Contemplation by Eleanor Fortescue-Brickdale

To achieve admission into the Royal Academy Schools, the candidate had to submit certain pieces of art and if they were found acceptable the candidate would become a probationer and then, if their work during the next three months was up to the standard required, they would become a full student and be allowed to start one of the courses. In the Magazine of Art, 25, 1902, an article appeared written by Marion Hepworth Dixon , Our rising Artists: Eleanor Fortescue-Brickdale in which she wrote that it took Eleanor three attempts to get to become a probationer but once that was achieved in January 1895, she only remained as such for three weeks before becoming a full-student and starting an art course. In 1897 Eleanor was awarded a prize by the Royal Academy Schools for her work as a designer and promising decorative designer.

Madame Placid by Eleanor Fortescue-Brickdale

For any up-and-coming artist wanting to establish a reputation, social connections were of paramount importance to achieving commissions and acquiring a wealthy patron. Eleanor’s education had been different to many other aspiring painters. She had not attended school, her parents deciding on home schooling, she had not attended a university and now at the age of twenty-five remained unmarried, all of which resulted in her not having many outside connections which would have helped her through her artistic life and so, she had to rely on her family and friends for a helping hand.

Land Registry certificate (1898). Designed by Eleanor Fortescue-Brickdale.

Her first breakthrough came in the form of a “brotherly helping-hand”. Charles her eldest brother who was working at the Land Registry persuaded her to design a certificate of registration for his newly re-organised Land Registry office.

A Cotswold Village; or, country life and pursuits in Gloucestershire, by James Gibbs

In the same year her brother Charles helped her once again. He had married Mabel Gibbs, whose brother James Gibbs an amateur cricketer who had played for the MCC, and a writer who, that year, had published a book, A Cotswold Village; or, country life and pursuits in Gloucestershire, and had Eleanor illustrate it with twenty pen and ink sketches of rural scenes. Later her reputation was further advanced when she provided pen and ink sketches for the illustrated version of Walter Scott’s Ivanhoe.

Her reputation as a talented illustrator soon grew and her design work was in great demand from such popular journals as Country Life and The Ladies’ Field. Her “audience” were the wealthy landowners some of who became her patrons and would often call upon her to paint pictures of their family and stately homes.

The Pale Complexion of True Love by Eleanor Fortescue-Brickdale (1898)

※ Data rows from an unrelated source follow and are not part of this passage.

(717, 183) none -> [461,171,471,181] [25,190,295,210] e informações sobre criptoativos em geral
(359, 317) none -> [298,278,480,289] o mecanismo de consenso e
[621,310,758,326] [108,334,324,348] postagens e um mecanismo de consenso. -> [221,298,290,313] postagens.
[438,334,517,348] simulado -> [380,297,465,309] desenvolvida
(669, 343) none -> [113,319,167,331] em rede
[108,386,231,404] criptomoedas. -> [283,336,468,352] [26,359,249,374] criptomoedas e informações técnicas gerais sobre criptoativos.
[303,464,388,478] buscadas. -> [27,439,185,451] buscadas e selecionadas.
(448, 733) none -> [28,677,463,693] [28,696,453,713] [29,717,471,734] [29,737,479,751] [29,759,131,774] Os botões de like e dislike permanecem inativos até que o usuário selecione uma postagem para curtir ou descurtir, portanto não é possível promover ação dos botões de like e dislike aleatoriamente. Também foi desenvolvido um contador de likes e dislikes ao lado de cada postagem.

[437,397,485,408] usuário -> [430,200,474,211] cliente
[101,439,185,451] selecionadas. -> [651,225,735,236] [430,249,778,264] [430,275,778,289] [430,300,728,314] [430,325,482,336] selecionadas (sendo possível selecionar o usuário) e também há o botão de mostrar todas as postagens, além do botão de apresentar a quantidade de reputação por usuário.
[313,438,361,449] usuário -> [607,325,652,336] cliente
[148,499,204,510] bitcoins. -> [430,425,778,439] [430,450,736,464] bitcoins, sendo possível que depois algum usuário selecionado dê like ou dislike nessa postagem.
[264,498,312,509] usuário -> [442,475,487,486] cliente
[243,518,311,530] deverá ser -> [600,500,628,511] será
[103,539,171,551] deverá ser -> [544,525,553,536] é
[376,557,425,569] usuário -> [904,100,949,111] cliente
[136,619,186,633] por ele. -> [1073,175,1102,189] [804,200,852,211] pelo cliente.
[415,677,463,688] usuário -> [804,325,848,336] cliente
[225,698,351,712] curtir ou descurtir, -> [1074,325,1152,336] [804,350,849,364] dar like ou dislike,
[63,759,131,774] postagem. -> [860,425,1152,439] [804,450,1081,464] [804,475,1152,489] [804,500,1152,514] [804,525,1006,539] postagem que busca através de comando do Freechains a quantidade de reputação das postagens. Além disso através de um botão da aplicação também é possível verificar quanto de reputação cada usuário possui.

In 1899 she completed her first major work of art entitled The Pale Complexion of True Love which was accepted for inclusion in that year’s Royal Academy Annual Exhibition. The title of the work is taken from Act 3 Scene IV of Shakespeare’s pastoral comedy, As You Like It, when the elderly shepherd, Corin speaks of the shepherd, Silvius’ unrequited love for the shepherdess, Phebe:

“…If you will see a pageant truly play’d,
Between the pale complexion of true love
And the red glow of scorn and proud disdain,
Go hence a little and I shall conduct you,
If you will mark it…”

The first thing that strikes you with this painting is the sumptuous red of the lady’s gown. It is interesting how the artist has used such a bright spectrum of colours. To many people, the Pre-Raphaelite painters use of bright colours was garish and lacked delicacy. To others it was this vibrancy of colour which heightened their work, but I will leave you to decide.

The Gift That is Better Than Rubies by Eleanor Fortescue-Brickdale (1899)

In 1899 Eleanor produced a painting, The Gift That is Better Than Rubies, a title derived from a passage in the Bible – Proverbs 8: 10-11.

“…Receive my instruction, and not silver; and knowledge rather than choice gold. For wisdom is better than rubies; and all the things that may be desired are not to be compared to it…”

The Gilded Apple by Eleanor Fortescue-Brickdale (1899)

In the summer of 1899, father and son art dealers, William and Walter Dowdeswell who ran a gallery in New Bond Street, London, commissioned Eleanor to produce a large number of watercolour paintings for their 1901 show which was entitled Such stuff as dreams are made of, a line from Shakespeare’s play The Tempest. The depictions in these works covered subjects from the Bible, Shakespeare, Browning and Coleridge. One of her watercolour paintings on show at this exhibition was The Gilded Apple. It depicts a fairy tale princess being thrown a gilded apple. She leans back in an attempt to catch it and her crown tumbles from her head and is about to fall into a fishpond behind her. Meanwhile we see a cat ready to pounce on one of the fish in the pond.  The commission had been so big that Eleanor had decided to acquire her own studio in Holland Park, and area populated by many artists. The show was a spectacular success and all the paintings were sold. In an article in the June edition of The Artist praise was heaped upon her:

“…Rarely, if ever, has a woman painter made a great reputation as quickly and thoroughly as Miss Eleanor Fortescue-Brickdale, whose series of watercolour drawings has, during the last month, drawn the whole of artistic London to the Dowdeswell Galleries…”

The Little Foot Page by Eleanor Fortescue-Brickdale (1905)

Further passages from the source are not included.